Ha tenido que pasar una década para que la trama Ausbanc saliera a la luz. Ahora, las denuncias por las presuntas prácticas mafiosas llevadas a cabo por el “sindicato” Manos Limpias y por la citada Ausbanc, dos caras de una misma moneda llamada extorsión, se amontonan en los juzgados y en los medios de información, roto en mil pedazos un ominoso silencio de años que ilustra a la perfección el desfallecimiento que sufren las instituciones democráticas. Sólo así puede explicarse que Luis Pineda, un personaje tan siniestro como menor, pudiera extorsionar impunemente a todo un sector, el bancario, al que el imaginario popular adjudica poderes extraordinarios, y solo así cabe concebir que presidentes y consejos de administración de nuestros bancos se plegaran al chantaje y no se atrevieran, actuando de frente y por derecho, a denunciar al chantajista, quizá porque ninguno tenía la conciencia tranquila.
Pineda ha extorsionado a todo un sector, el bancario, al que el imaginario popular adjudica poderes extraordinarios
Sea como fuere, hoy sabemos que Javier López, primer ejecutivo de la firma CreditServices, fue el único que se rebeló contra la extorsión, como hizo BBVA a nivel de los bancos, lo que le supuso una demanda contra el honor. Los jueces le exoneraron en primera instancia. Pero Pineda recurrió y ganó el pleito en instancias superiores. López fue condenado a pagar 600 euros diarios. Lamentablemente, tal y como advirtió León Felipe, en un mundo injusto el que clama por la justicia es tomado por loco. En el caso de Javier López fue aún peor. Los más altos tribunales no sólo le negaron el pan y la sal, sino que, además, le condenaron con extrema dureza. Fue apuntillado con esa falta de rigor que, a la vista está, se ha vuelto consustancial a la Justicia española.
Visto lo sucedido, no es de extrañar que en esta democracia de mínimos el grado de descreimiento del ciudadano corriente haya alcanzado cotas superlativas. Si los más altos ejecutivos de la banca prefieren plegarse al chantaje antes que acudir a los tribunales, ni que decir tiene que el ciudadano verá en los jueces un problema más que una solución. Ya no es sólo que los pleitos se eternicen, es que, además, las sentencias tienden a ser imprevisibles. Excesivos factores extrajudiciales en liza. Desde el afán de notoriedad de algunos magistrados, pasando por la reverencia a lo políticamente correcto, hasta la más que evidente politización, dan lugar a sentencias que, en no pocos casos, parecen ser más fruto de la discrecionalidad del juez de turno, o algo peor, que resultado de la imparcialidad y el rigor profesional exigible a la administración de la justicia.
La responsabilidad de los jueces
Los jueces son, quizá, los menos perjudicados por el descrédito institucional que recorre España de norte a sur cuando, en realidad, de una manera o de otra, están siempre en el ojo del huracán, algo que desde aquí queremos denunciar para que se tomen las medidas oportunas.
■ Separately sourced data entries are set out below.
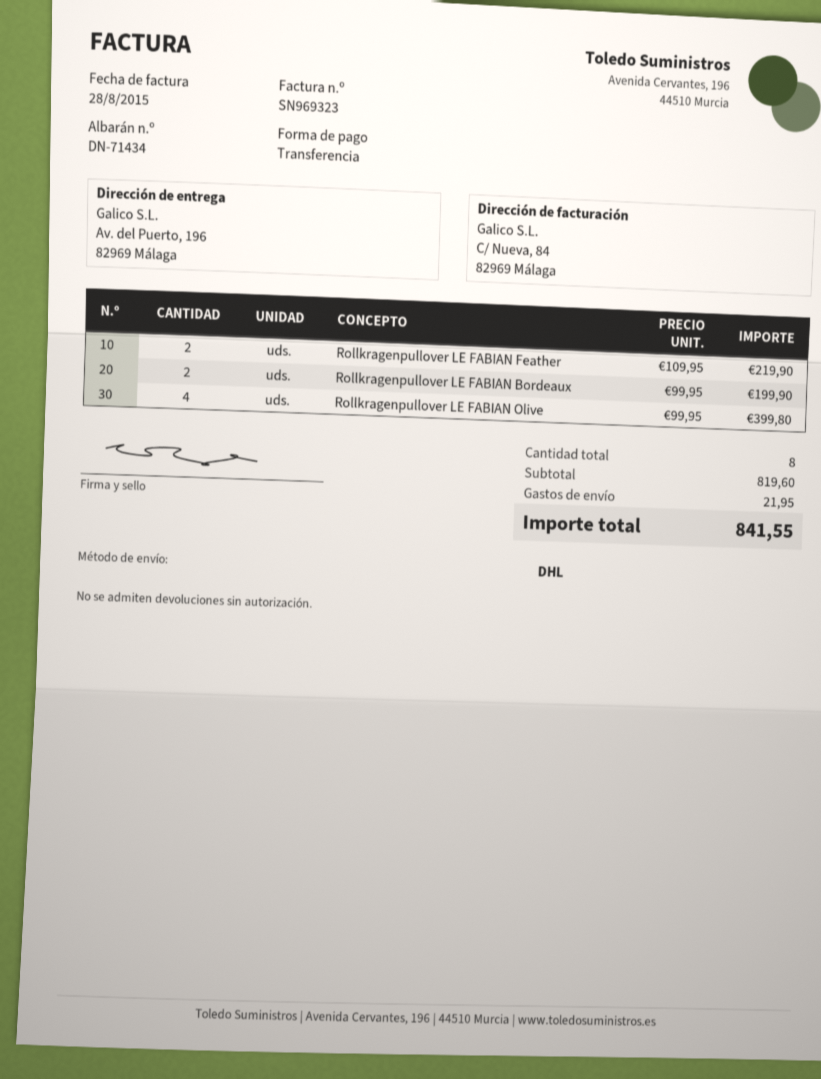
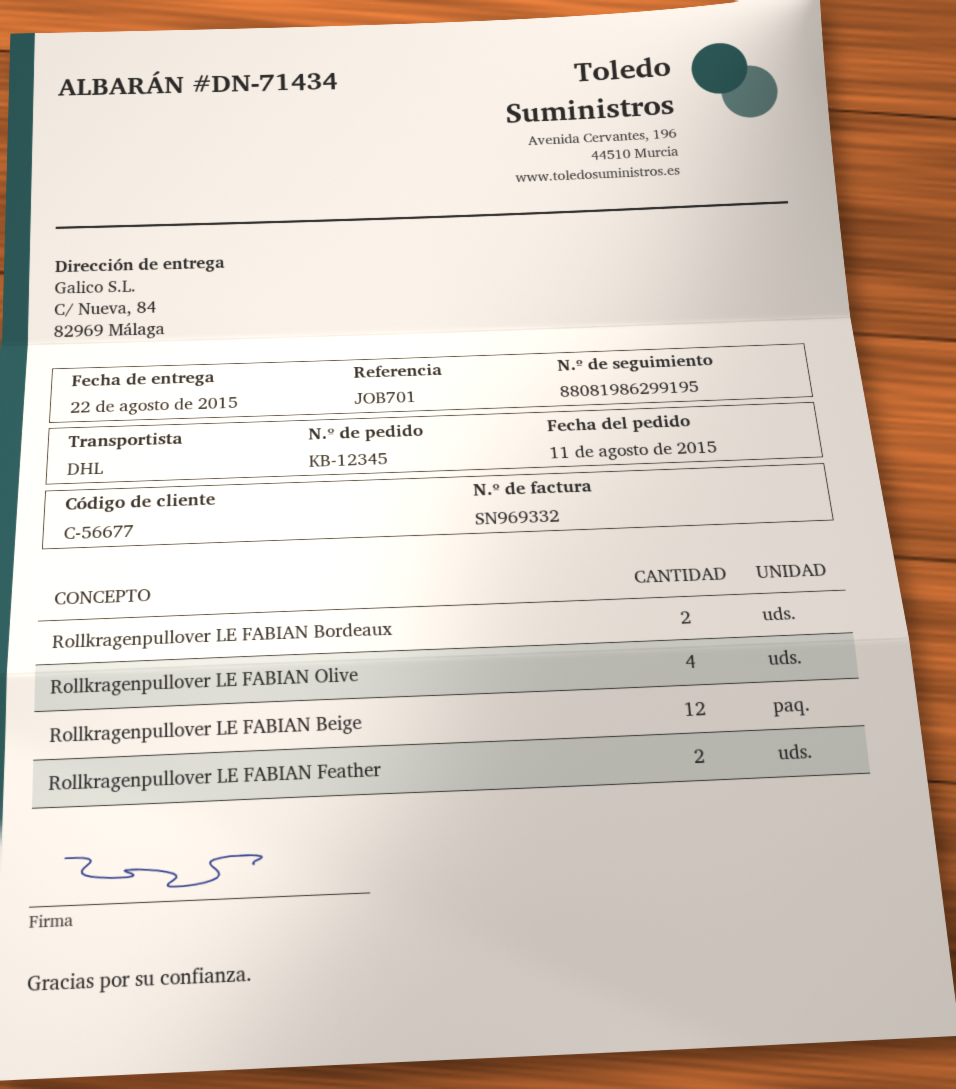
invoice number: SN969323 -> SN969332
ship to: Av. del Puerto, 196, 82969 Málaga -> C/ Nueva, 84, 82969 Málaga
Rollkragenpullover LE FABIAN Beige: none -> 12

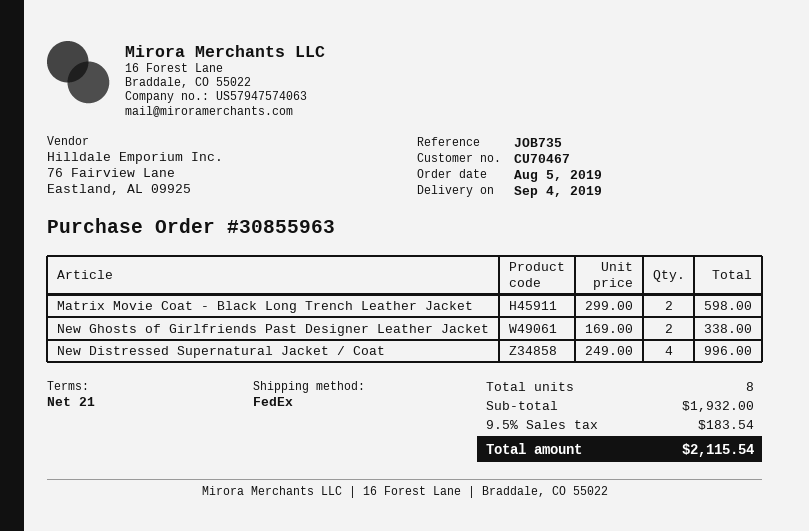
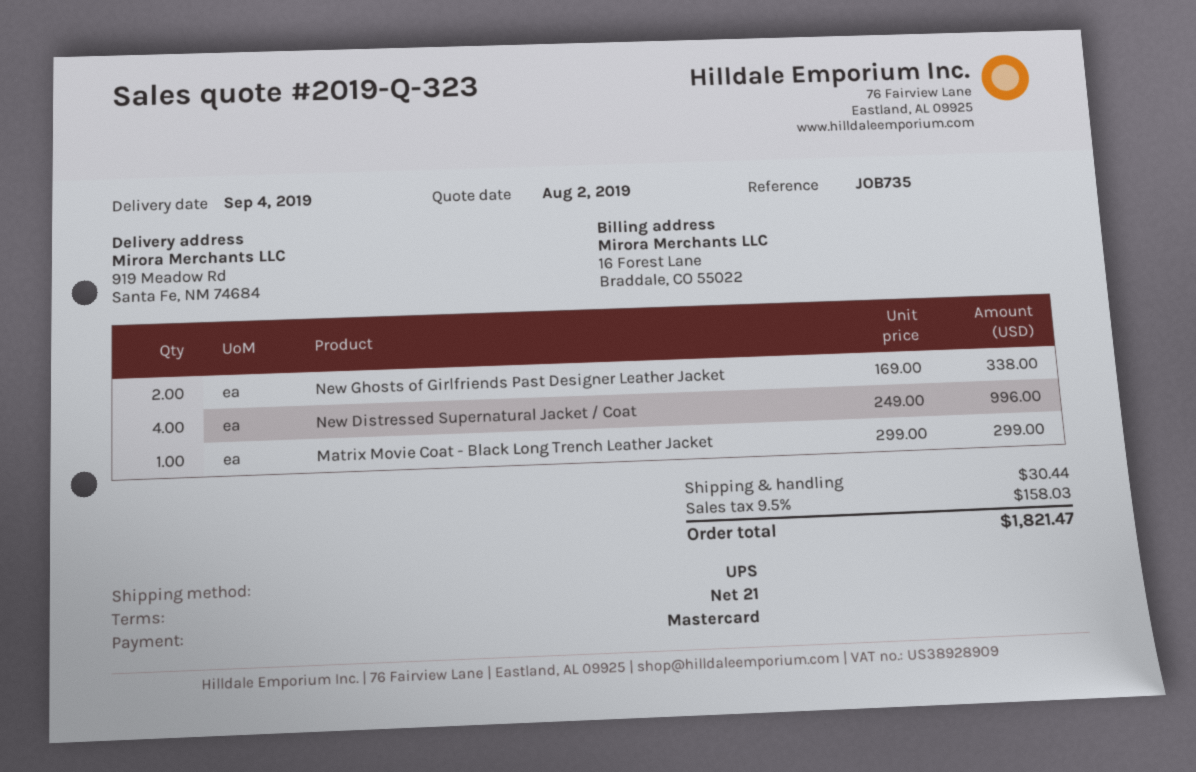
shipping method: FedEx -> UPS
Matrix Movie Coat - Black Long Trench Leather Jacket: 2 x 299.00 = 598.00 -> 1 x 299.00 = 299.00
shipping: none -> 30.44
tax: 9.5% = 183.54 -> 9.5% = 158.03
total: 2115.54 -> 1821.47

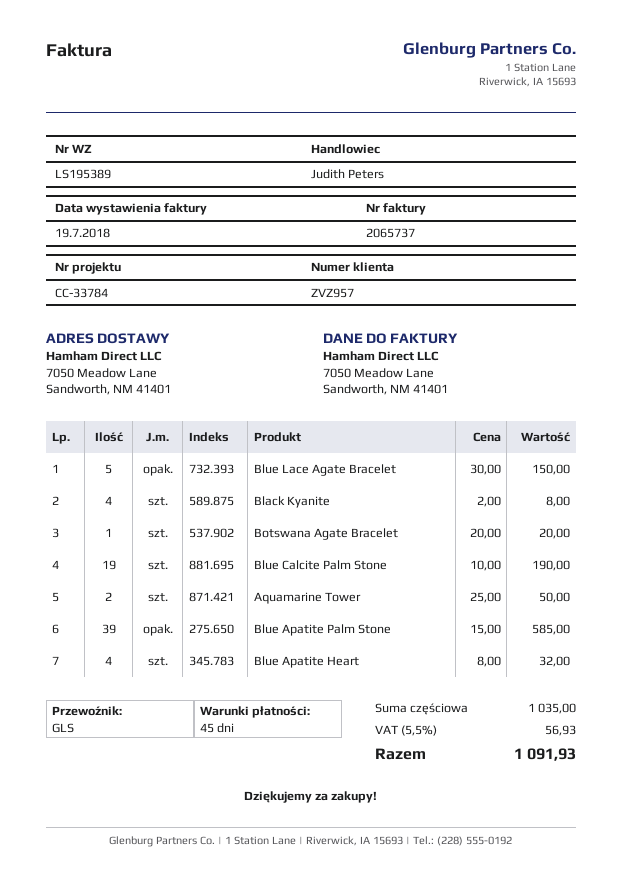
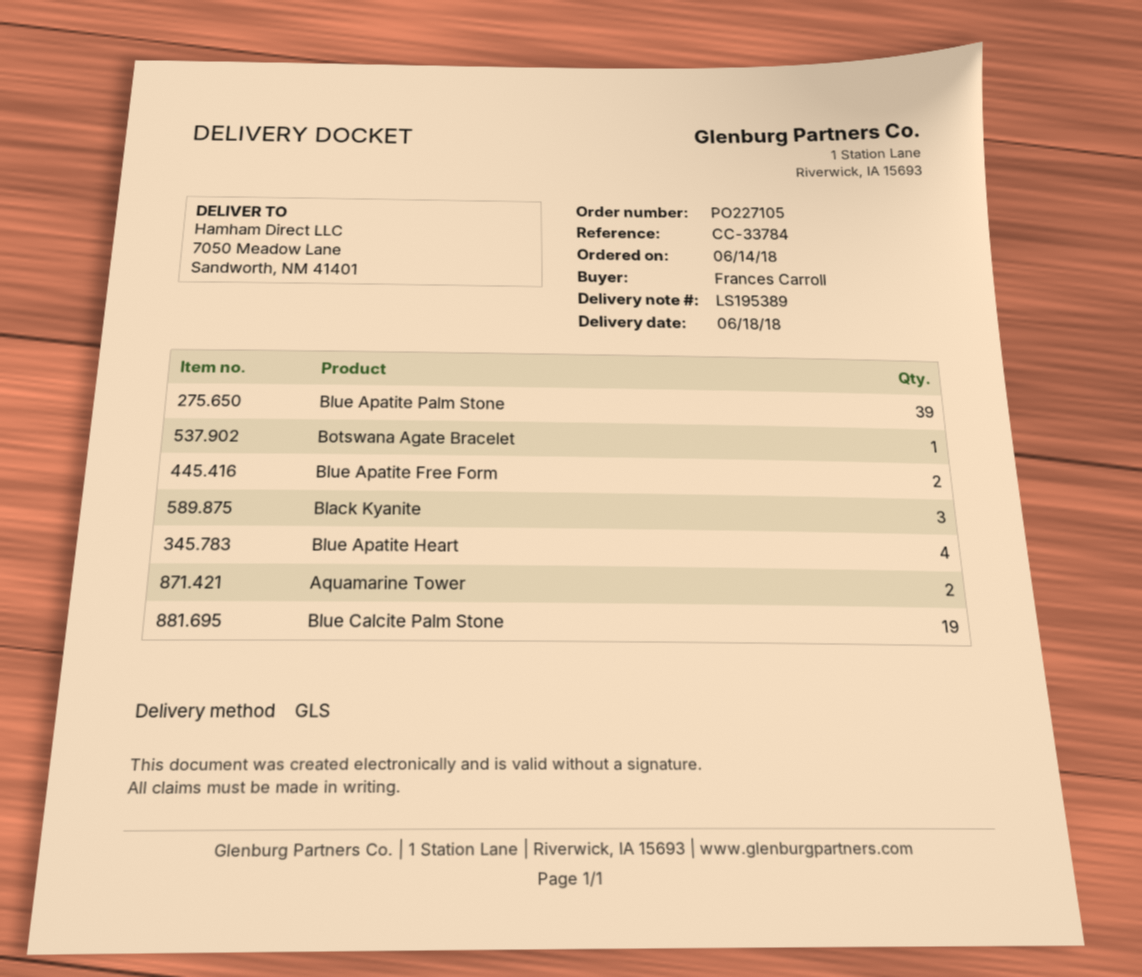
Blue Lace Agate Bracelet: 5 -> none
Black Kyanite: 4 -> 3
Blue Apatite Free Form: none -> 2

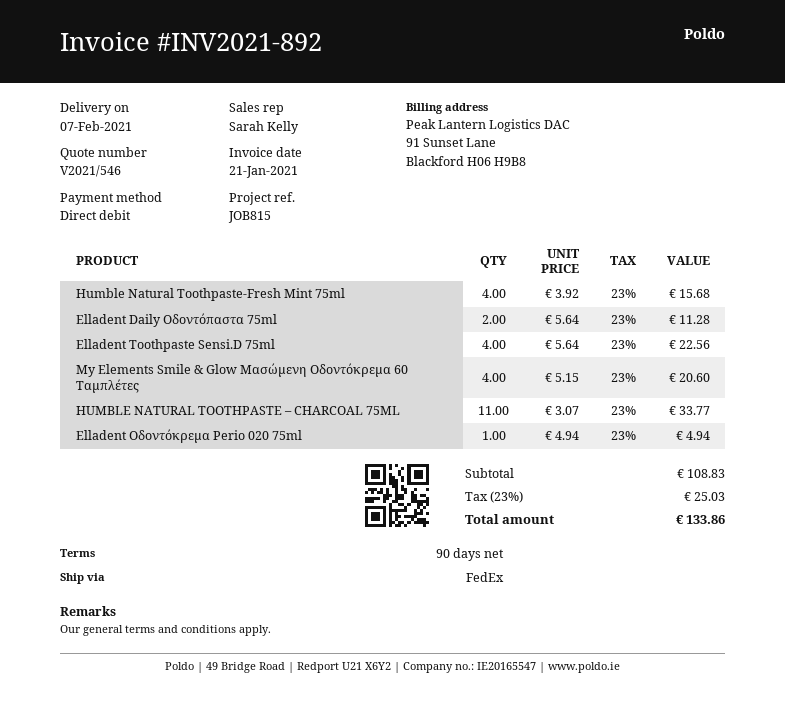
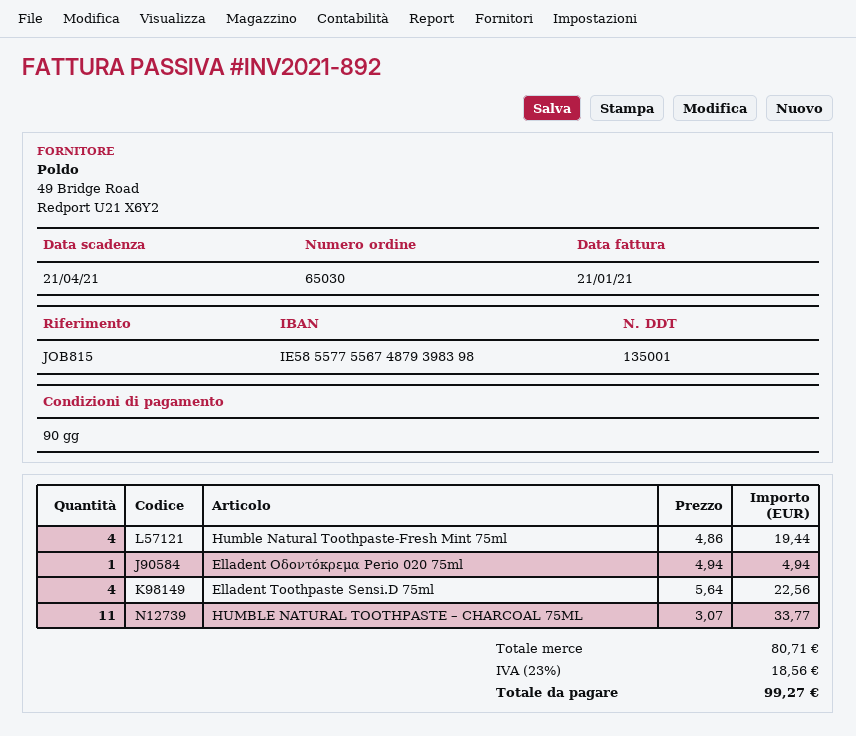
Humble Natural Toothpaste-Fresh Mint 75ml: 4 x 3.92 = 15.68 -> 4 x 4.86 = 19.44
Elladent Daily Οδοντόπαστα 75ml: 2 x 5.64 = 11.28 -> none
My Elements Smile & Glow Μασώμενη Οδοντόκρεμα 60 Ταμπλέτες: 4 x 5.15 = 20.60 -> none
subtotal: 108.83 -> 80.71
tax: 23% = 25.03 -> 23% = 18.56
total: 133.86 -> 99.27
Carece de toda lógica que, a cuenta de la crisis institucional, la clase política se haya convertido en la diana predilecta de la opinión pública, y también de la publicada, pero los jueces se las ingenien para quedar en un segundo plano, como si sólo pasaran por allí. Entendemos que en un Estado de derecho que se precie las cosas son de otra manera, que cada palo debe aguantar su vela. La lógica indica que cuando la corrupción se ha convertido en una de las lacras del modelo político, la Justicia no es la excepción que confirma la regla sino más bien lo contrario. Es hora de que sus señorías dejen de pontificar con sus sentencias, bajen del estrado y asuman la parte de culpa que les corresponde.
Con todo, que una trama de este jaez haya prosperado en la absoluta impunidad durante 10 años pone de relieve algo más que la falta de escrúpulos de cierto tipo de personajes, la degradación de nuestro marco institucional, incluida la Justicia, o la laxitud moral de la élite bancaria española: evidencia también la cobardía de una sociedad incapaz de reaccionar desde la responsabilidad individual ante la degradación colectiva. Con estos mimbres, la regeneración democrática se antoja imposible. Es evidente que si en lo político urgen las reformas profundas, en lo social es necesaria una catarsis colectiva. Desde aquí apelamos a ambas cosas.